- **AIM OF THE TASK**: Return only the stretch of the material below that begins with the line containing "(498, 261) none" and ends with the line containing "(117, 403) none", exactly; both of those lines belong to it.
§
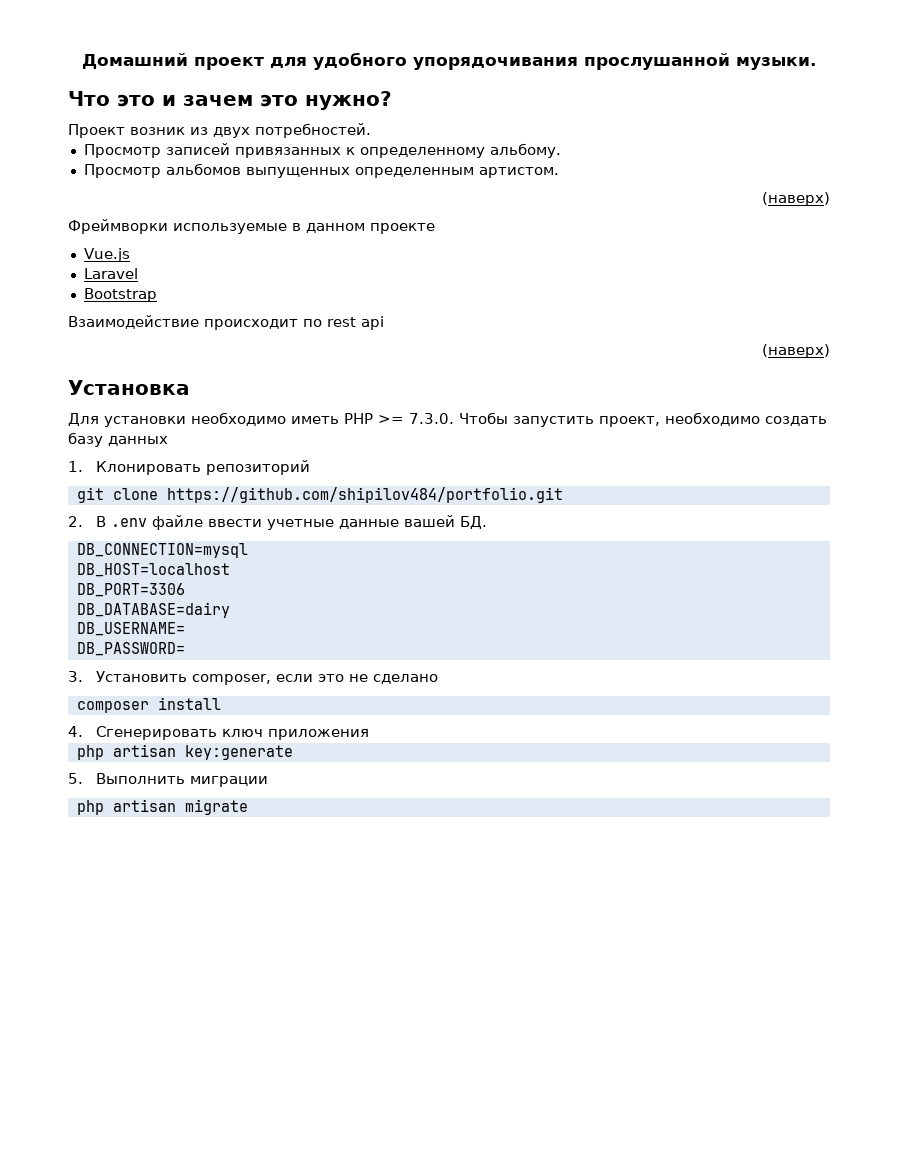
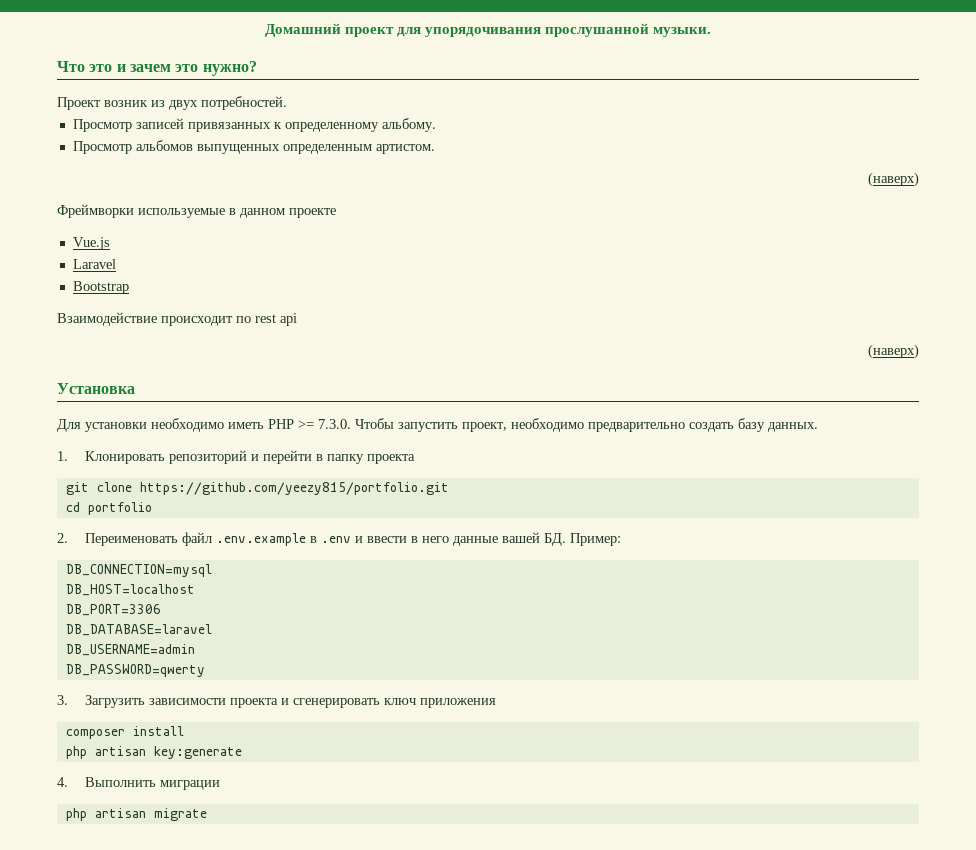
[313,52,407,70] удобного -> (421, 32) none
(760, 419) none -> [588,422,685,432] предварительно
[108,436,168,446] данных -> [768,422,818,432] данных.
[76,487,563,503] [68,515,335,530] // git clone https://github.com/shipilov484/portfolio.git // 2. В .env файле ввести учетные -> [250,450,415,464] [65,482,449,495] [65,502,152,515] [57,532,449,546] и перейти в папку проекта // git clone https://github.com/yeezy815/portfolio.git // cd portfolio // 2. Переименовать файл .env.example в .env и ввести в него
(488, 522) none -> [569,533,621,546] Пример:
[76,602,230,618] [76,622,185,636] [76,642,185,656] [68,671,439,685] [76,697,221,713] [68,726,370,740] DB_DATABASE=dairy // DB_USERNAME= // DB_PASSWORD= // 3. Установить composer, если это не сделано // composer install // 4. Сгенерировать ключ приложения -> [65,624,212,636] [65,644,195,656] [65,664,205,677] [57,695,496,708] [65,726,184,739] DB_DATABASE=laravel // DB_USERNAME=admin // DB_PASSWORD=qwerty // 3. Загрузить зависимости проекта и сгенерировать ключ приложения // composer install
[68,773,83,784] 5. -> [57,777,68,787] 4.

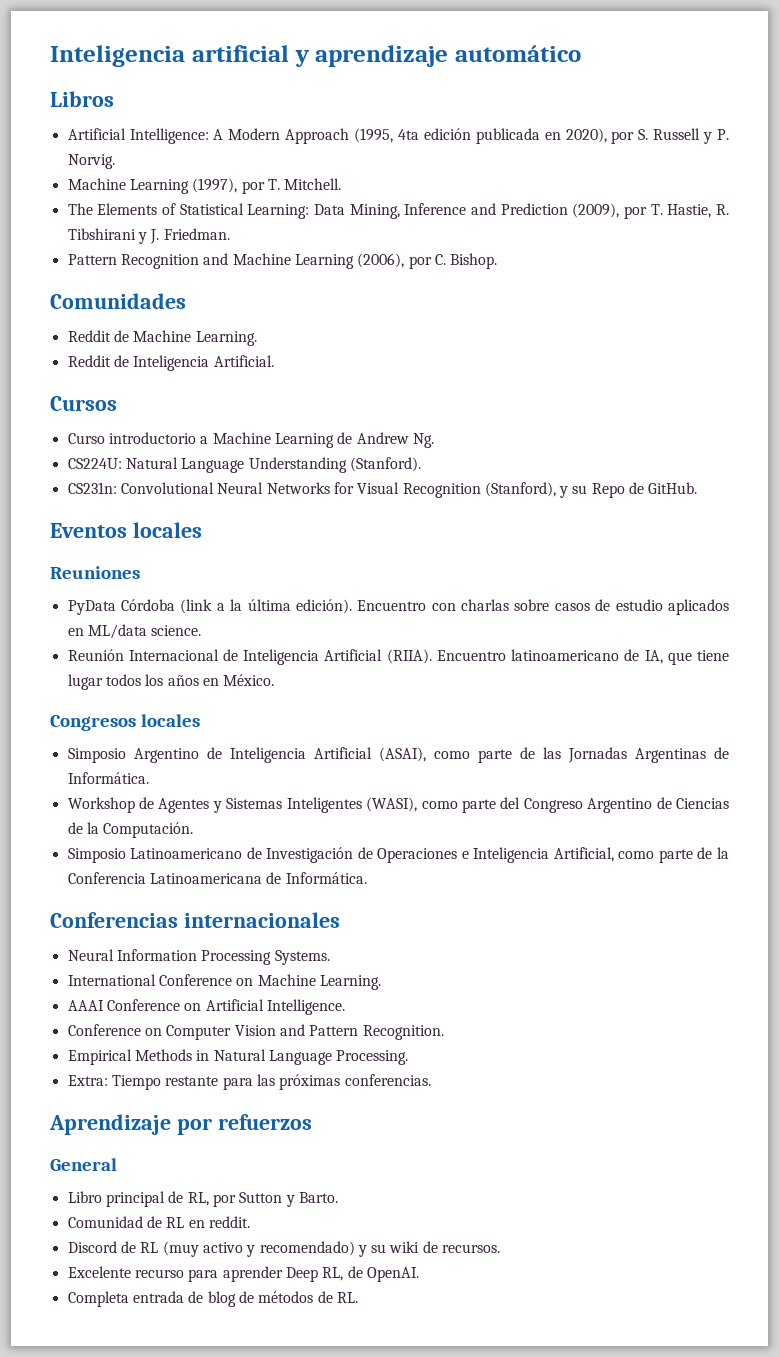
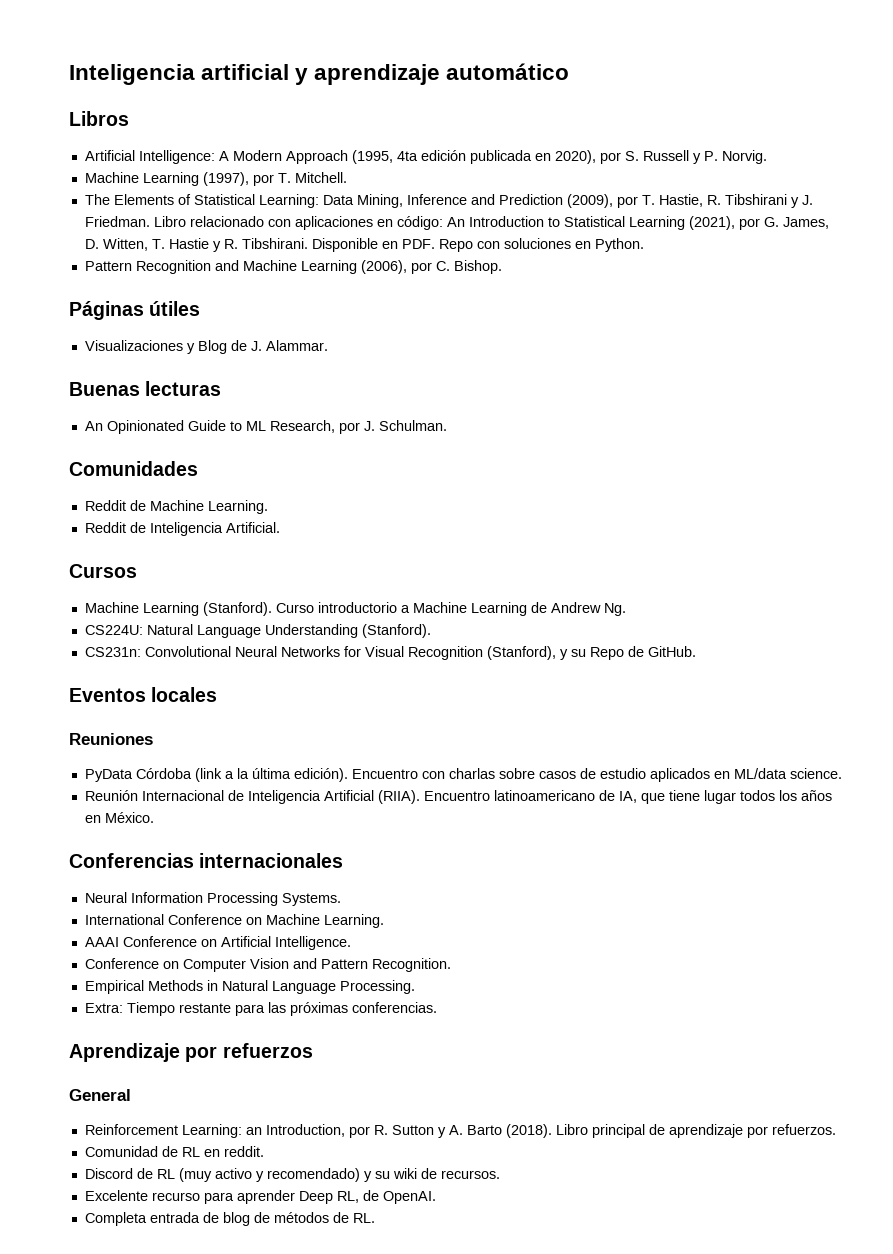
(230, 234) none -> [153,216,829,230] [84,238,644,252] Libro relacionado con aplicaciones en código: An Introduction to Statistical Learning (2021), por G. James, D. Witten, T. Hastie y R. Tibshirani. Disponible en PDF. Repo con soluciones en Python.
(498, 261) none -> [69,301,201,320] [84,340,328,354] [69,381,222,396] [84,420,447,434] // Páginas útiles // Visualizaciones y Blog de J. Alammar. // Buenas lecturas // An Opinionated Guide to ML Research, por J. Schulman.
(117, 403) none -> [84,602,272,616] Machine Learning (Stanford).
[50,714,200,731] [67,747,729,763] [67,772,149,784] [67,797,729,813] [67,822,194,838] [67,847,729,863] [67,872,367,884] // Congresos locales // Simposio Argentino de Inteligencia Artificial (ASAI), como parte de las Jornadas Argentinas de Informática. // Workshop de Agentes y Sistemas Inteligentes (WASI), como parte del Congreso Argentino de Ciencias de la Computación. // Simposio Latinoamericano de Investigación de Operaciones e Inteligencia Artificial, como parte de la Conferencia Latinoamericana de Informática. -> (154, 817) none
[67,1191,338,1207] Libro principal de RL, por Sutton y Barto. -> [84,1124,836,1138] Reinforcement Learning: an Introduction, por R. Sutton y A. Barto (2018). Libro principal de aprendizaje por refuerzos.

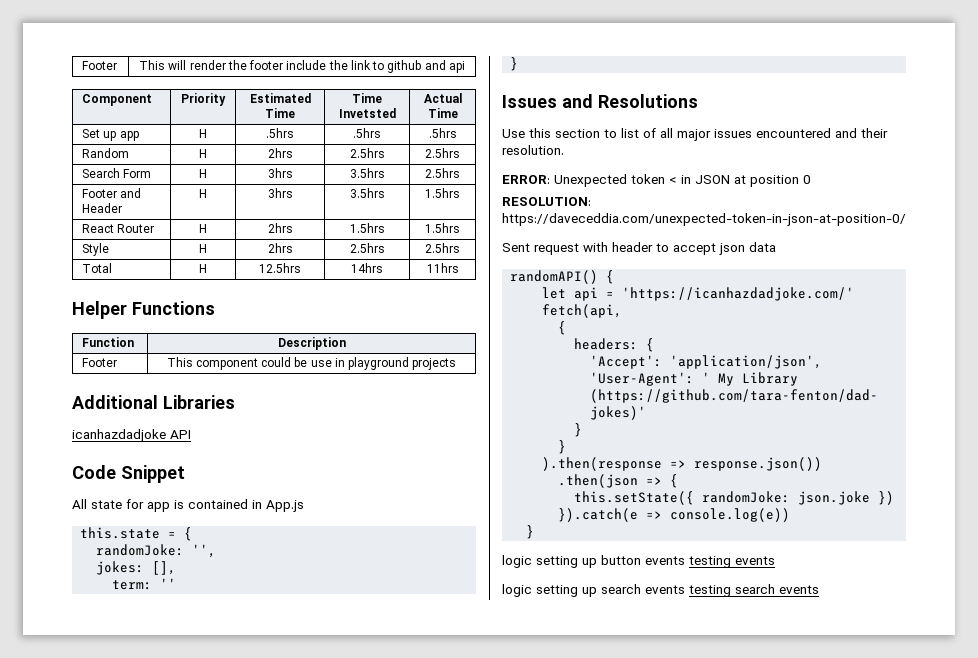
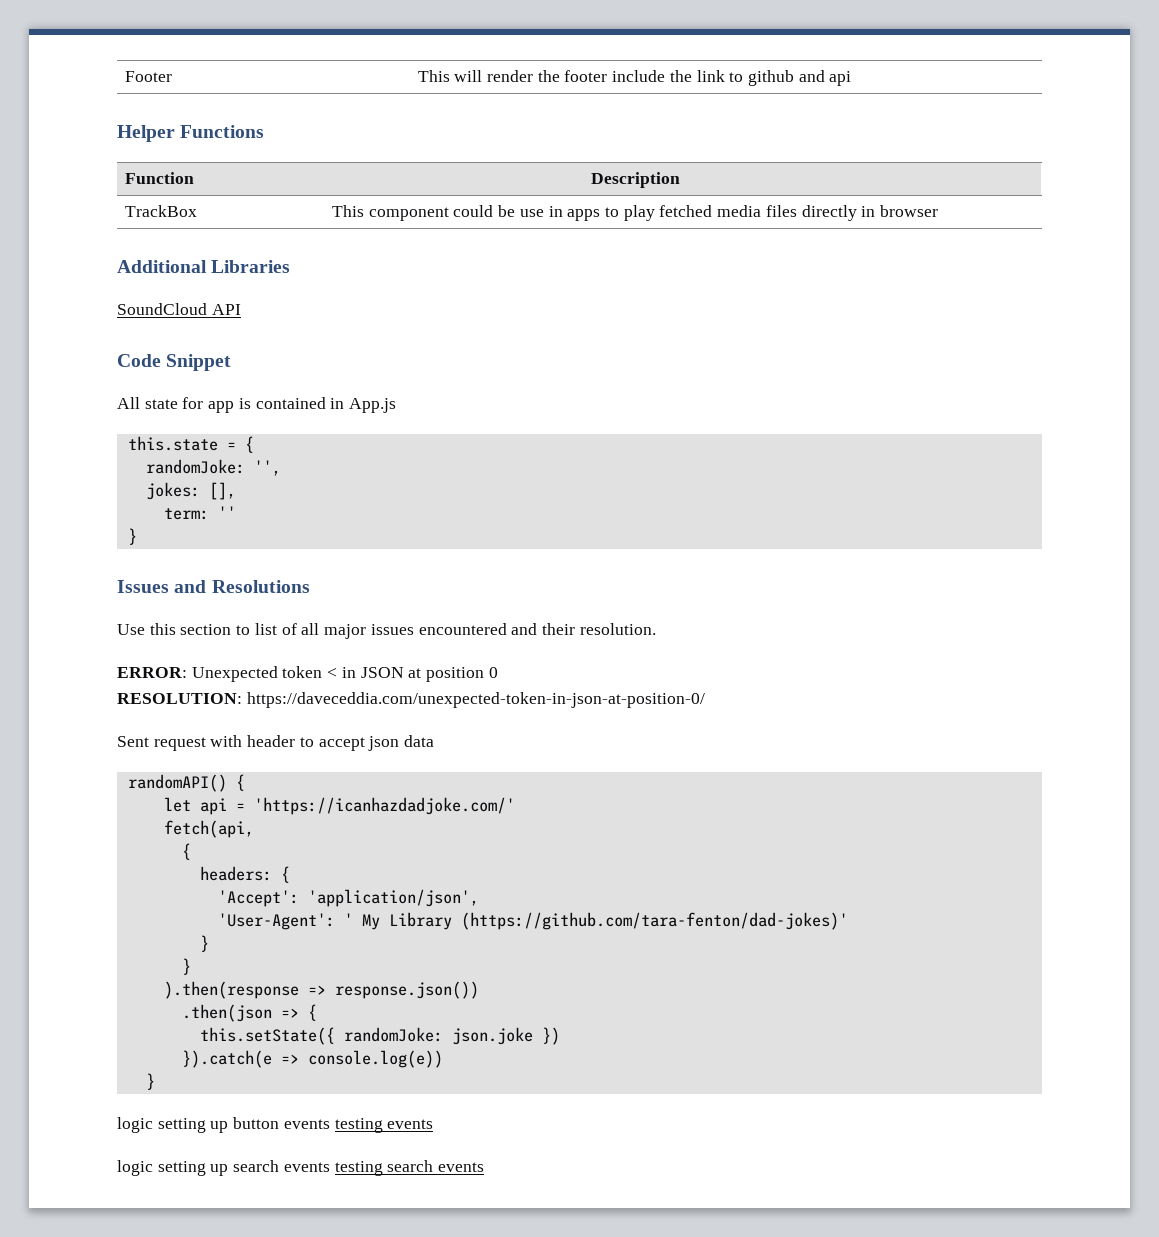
[82,94,153,106] [181,93,226,106] [249,93,311,103] [265,108,295,118] [352,93,382,103] [338,108,396,118] [423,93,462,103] [427,108,458,118] [82,129,139,141] [199,129,207,138] [266,128,294,138] [353,128,381,138] [428,128,457,138] [82,148,130,158] [199,149,207,158] [267,148,293,158] [349,148,385,158] [425,148,460,158] [82,168,152,178] [199,169,207,178] [267,168,293,178] [349,168,385,178] [425,168,460,178] [82,188,142,198] [82,203,123,213] [199,189,207,198] [267,188,293,198] [349,188,385,198] [425,188,460,198] [82,224,155,233] [199,224,207,233] [267,223,293,233] [349,223,385,233] [425,223,460,233] [82,243,110,256] [199,244,207,253] [267,243,293,253] [349,243,385,253] [425,243,460,253] [82,263,113,273] [199,264,207,273] [259,263,301,273] [351,263,383,273] [426,263,459,273] // Component | Priority | Estimated Time | Time Invetsted | Actual Time // Set up app | H | .5hrs | .5hrs | .5hrs // Random | H | 2hrs | 2.5hrs | 2.5hrs // Search Form | H | 3hrs | 3.5hrs | 2.5hrs // Footer and Header | H | 3hrs | 3.5hrs | 1.5hrs // React Router | H | 2hrs | 1.5hrs | 1.5hrs // Style | H | 2hrs | 2.5hrs | 2.5hrs // Total | H | 12.5hrs | 14hrs | 11hrs -> (852, 78) none
[82,358,118,367] Footer -> [124,205,197,217] TrackBox
[348,357,457,370] playground projects -> [567,205,939,221] apps to play fetched media files directly in browser
[72,429,166,442] icanhazdadjoke -> [117,303,207,315] SoundCloud

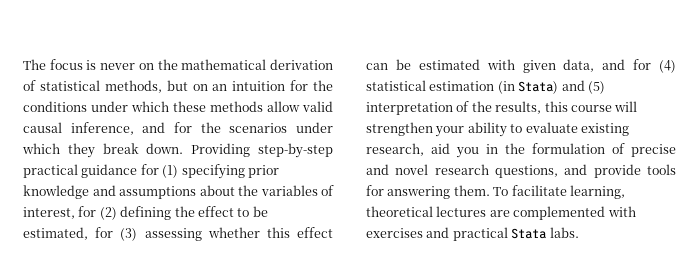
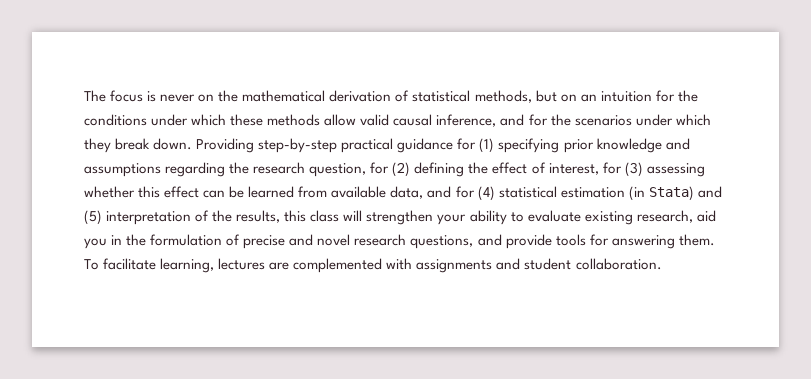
[199,185,334,196] [23,207,75,219] about the variables of interest, -> [165,162,367,177] regarding the research question,
[237,206,268,217] [23,227,88,240] to be estimated, -> [531,162,599,175] of interest,
[418,59,556,73] estimated with given -> [248,186,387,198] learned from available
[570,105,612,112] course -> [310,210,340,222] class
[366,206,433,217] theoretical -> (215, 265) none
[366,227,579,241] exercises and practical Stata labs. -> [416,258,662,273] assignments and student collaboration.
§
- **EXPECTED ANSWER**:
(498, 261) none -> [69,301,201,320] [84,340,328,354] [69,381,222,396] [84,420,447,434] // Páginas útiles // Visualizaciones y Blog de J. Alammar. // Buenas lecturas // An Opinionated Guide to ML Research, por J. Schulman.
(117, 403) none -> [84,602,272,616] Machine Learning (Stanford).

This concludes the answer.